§ **Problem to work on**: Copy out, from the data, each line containing the string "background".

#### Data supplied

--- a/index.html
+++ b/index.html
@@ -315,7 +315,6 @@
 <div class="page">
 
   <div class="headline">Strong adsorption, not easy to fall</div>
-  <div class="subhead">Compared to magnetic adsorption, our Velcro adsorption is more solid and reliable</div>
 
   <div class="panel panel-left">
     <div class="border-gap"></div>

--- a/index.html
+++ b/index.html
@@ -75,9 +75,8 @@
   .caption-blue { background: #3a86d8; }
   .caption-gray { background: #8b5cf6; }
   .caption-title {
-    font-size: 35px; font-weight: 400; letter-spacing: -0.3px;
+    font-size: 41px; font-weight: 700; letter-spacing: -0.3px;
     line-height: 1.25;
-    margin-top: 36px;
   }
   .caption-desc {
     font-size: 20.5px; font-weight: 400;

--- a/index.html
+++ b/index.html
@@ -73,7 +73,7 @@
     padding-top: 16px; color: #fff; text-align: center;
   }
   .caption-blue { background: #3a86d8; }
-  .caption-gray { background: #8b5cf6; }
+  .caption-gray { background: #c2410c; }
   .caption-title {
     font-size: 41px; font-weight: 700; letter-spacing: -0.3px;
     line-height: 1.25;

########
#### Data supplied

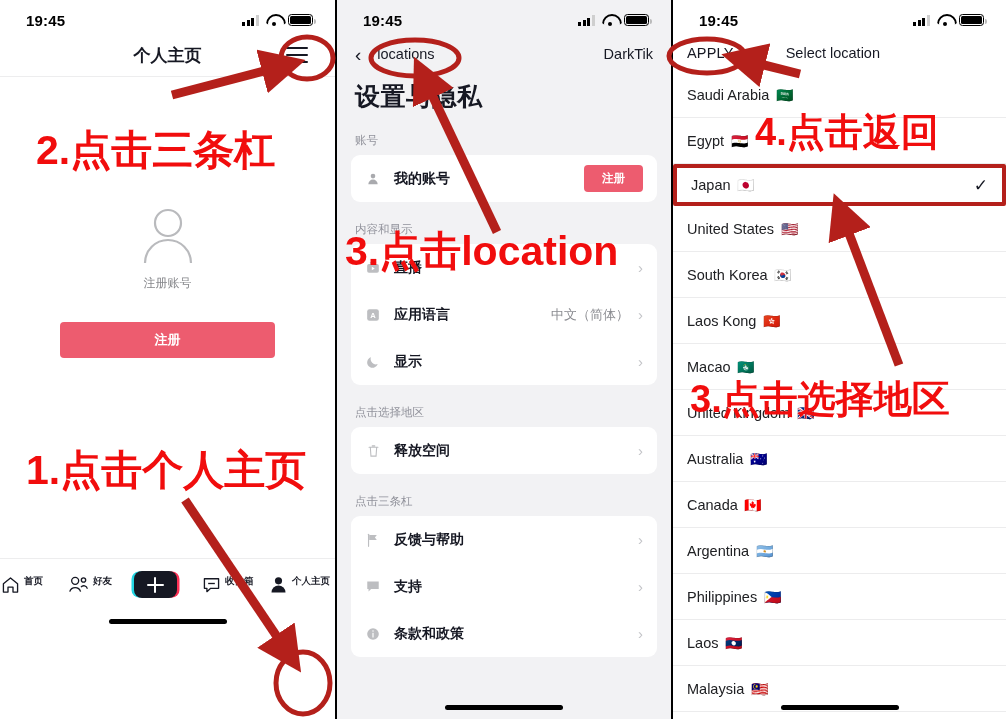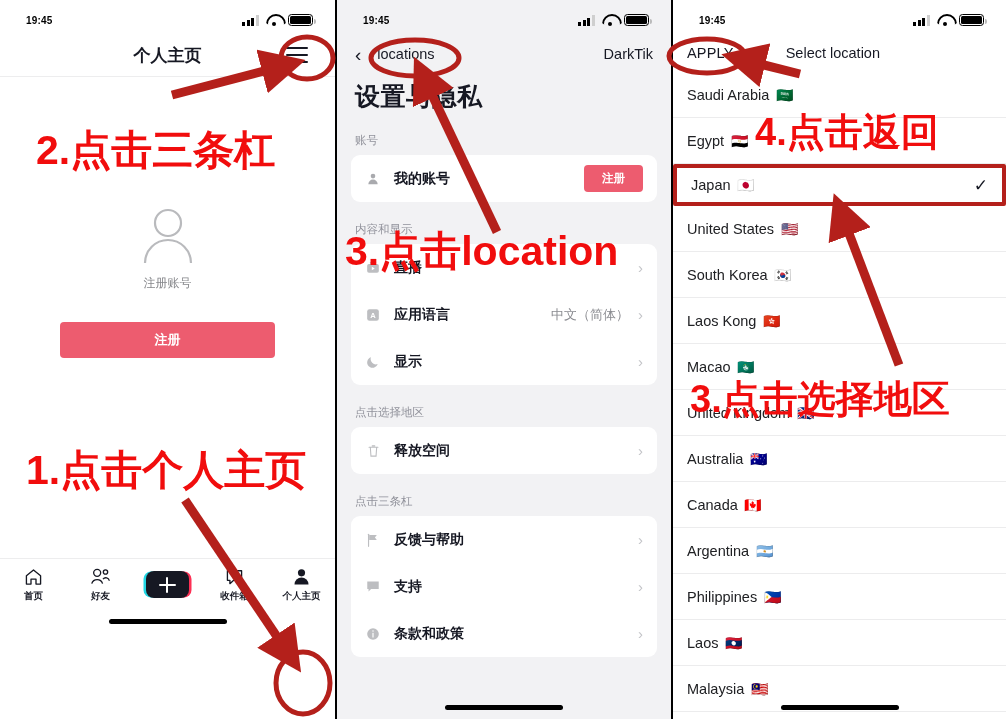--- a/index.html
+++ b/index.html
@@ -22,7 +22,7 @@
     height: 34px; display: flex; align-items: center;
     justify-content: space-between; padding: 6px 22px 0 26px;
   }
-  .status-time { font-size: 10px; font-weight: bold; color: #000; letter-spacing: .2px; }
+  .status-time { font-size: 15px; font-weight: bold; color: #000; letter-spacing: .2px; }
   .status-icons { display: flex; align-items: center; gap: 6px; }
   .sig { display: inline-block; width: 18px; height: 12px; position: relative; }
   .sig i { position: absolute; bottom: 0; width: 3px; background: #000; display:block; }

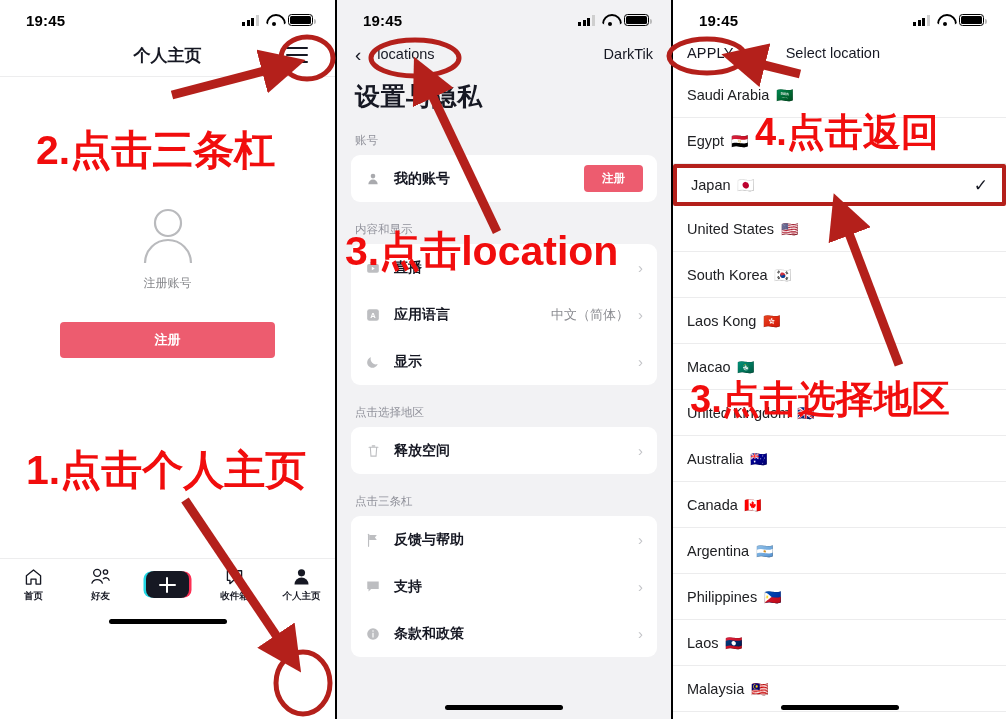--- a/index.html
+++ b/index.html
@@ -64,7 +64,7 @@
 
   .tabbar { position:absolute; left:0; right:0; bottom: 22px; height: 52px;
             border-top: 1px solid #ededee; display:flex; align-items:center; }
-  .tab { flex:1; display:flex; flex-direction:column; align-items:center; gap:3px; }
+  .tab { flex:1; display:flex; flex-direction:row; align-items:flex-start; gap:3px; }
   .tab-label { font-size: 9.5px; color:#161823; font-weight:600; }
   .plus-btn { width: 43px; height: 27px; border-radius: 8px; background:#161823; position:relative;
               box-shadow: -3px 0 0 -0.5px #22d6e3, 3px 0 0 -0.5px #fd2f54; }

########

§ **Solved exercise**:
   .caption-blue { background: #3a86d8; }
   .caption-gray { background: #8b5cf6; }
   .caption-blue { background: #3a86d8; }
-  .caption-gray { background: #8b5cf6; }
+  .caption-gray { background: #c2410c; }
   .sig i { position: absolute; bottom: 0; width: 3px; background: #000; display:block; }
   .plus-btn { width: 43px; height: 27px; border-radius: 8px; background:#161823; position:relative;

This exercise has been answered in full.